FlippedRAG: Black-Box Opinion Manipulation Adversarial Attacks to Retrieval-Augmented Generation Models
Zhuo Chen, Yuyang Gong, Jiawei Liu, Miaokun Chen, Haotan Liu, Qikai Cheng, Fan Zhang, Wei Lu, Xiaozhong Liu
TL;DR
FlippedRAG introduces a transfer-based attack that reverse-engineers a black-box retriever by training a surrogate via contrastive learning to manipulate retrieval results on controversial topics. It then crafts targeted adversarial triggers using PAT to inject into a small number of documents, driving the RAG system to generate biased outputs and shift user opinions. Empirical results show substantial improvements in opinion manipulation and user cognition shifts, while existing defenses provide limited protection. The work highlights critical security gaps in retrieval pipelines and motivates the development of robust defenses focused on retrieval integrity and data provenance.
Abstract
Retrieval-Augmented Generation (RAG) enriches LLMs by dynamically retrieving external knowledge, reducing hallucinations and satisfying real-time information needs. While existing research mainly targets RAG's performance and efficiency, emerging studies highlight critical security concerns. Yet, current adversarial approaches remain limited, mostly addressing white-box scenarios or heuristic black-box attacks without fully investigating vulnerabilities in the retrieval phase. Additionally, prior works mainly focus on factoid Q&A tasks, their attacks lack complexity and can be easily corrected by advanced LLMs. In this paper, we investigate a more realistic and critical threat scenario: adversarial attacks intended for opinion manipulation against black-box RAG models, particularly on controversial topics. Specifically, we propose FlippedRAG, a transfer-based adversarial attack against black-box RAG systems. We first demonstrate that the underlying retriever of a black-box RAG system can be reverse-engineered, enabling us to train a surrogate retriever. Leveraging the surrogate retriever, we further craft target poisoning triggers, altering vary few documents to effectively manipulate both retrieval and subsequent generation.

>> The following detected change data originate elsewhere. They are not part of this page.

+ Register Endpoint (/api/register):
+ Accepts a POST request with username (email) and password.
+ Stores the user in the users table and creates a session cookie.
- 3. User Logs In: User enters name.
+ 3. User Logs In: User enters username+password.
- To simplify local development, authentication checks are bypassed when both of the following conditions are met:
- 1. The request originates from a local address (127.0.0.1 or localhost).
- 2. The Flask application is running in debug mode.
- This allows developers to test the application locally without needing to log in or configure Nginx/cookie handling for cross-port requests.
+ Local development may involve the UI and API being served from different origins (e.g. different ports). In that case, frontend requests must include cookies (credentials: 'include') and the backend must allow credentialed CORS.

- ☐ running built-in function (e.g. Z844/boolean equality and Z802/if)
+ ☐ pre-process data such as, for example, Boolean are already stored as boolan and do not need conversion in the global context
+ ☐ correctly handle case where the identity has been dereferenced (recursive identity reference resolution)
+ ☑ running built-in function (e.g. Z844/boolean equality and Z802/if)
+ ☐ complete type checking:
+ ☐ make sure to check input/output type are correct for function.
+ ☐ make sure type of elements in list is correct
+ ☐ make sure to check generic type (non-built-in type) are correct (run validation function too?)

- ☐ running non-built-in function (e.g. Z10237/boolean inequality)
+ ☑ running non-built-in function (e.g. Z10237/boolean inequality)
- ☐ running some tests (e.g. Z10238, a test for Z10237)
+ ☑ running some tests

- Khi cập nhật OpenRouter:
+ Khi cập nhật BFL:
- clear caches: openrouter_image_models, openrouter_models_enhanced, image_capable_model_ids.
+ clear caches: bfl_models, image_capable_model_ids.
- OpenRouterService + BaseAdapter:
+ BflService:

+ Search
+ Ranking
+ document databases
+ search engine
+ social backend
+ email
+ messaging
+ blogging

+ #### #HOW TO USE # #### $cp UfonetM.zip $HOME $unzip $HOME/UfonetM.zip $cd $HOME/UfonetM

Extensive empirical results show that FlippedRAG substantially outperforms baseline methods, improving the average attack success rate by 16.7%. FlippedRAG achieves on average a 50% directional shift in the opinion polarity of RAG-generated responses, ultimately causing a notable 20% shift in user cognition. Furthermore, we evaluate the performance of several potential defensive measures, concluding that existing mitigation strategies remain insufficient against such sophisticated manipulation attacks. These results highlight an urgent need for developing innovative defensive solutions to ensure the security and trustworthiness of RAG systems.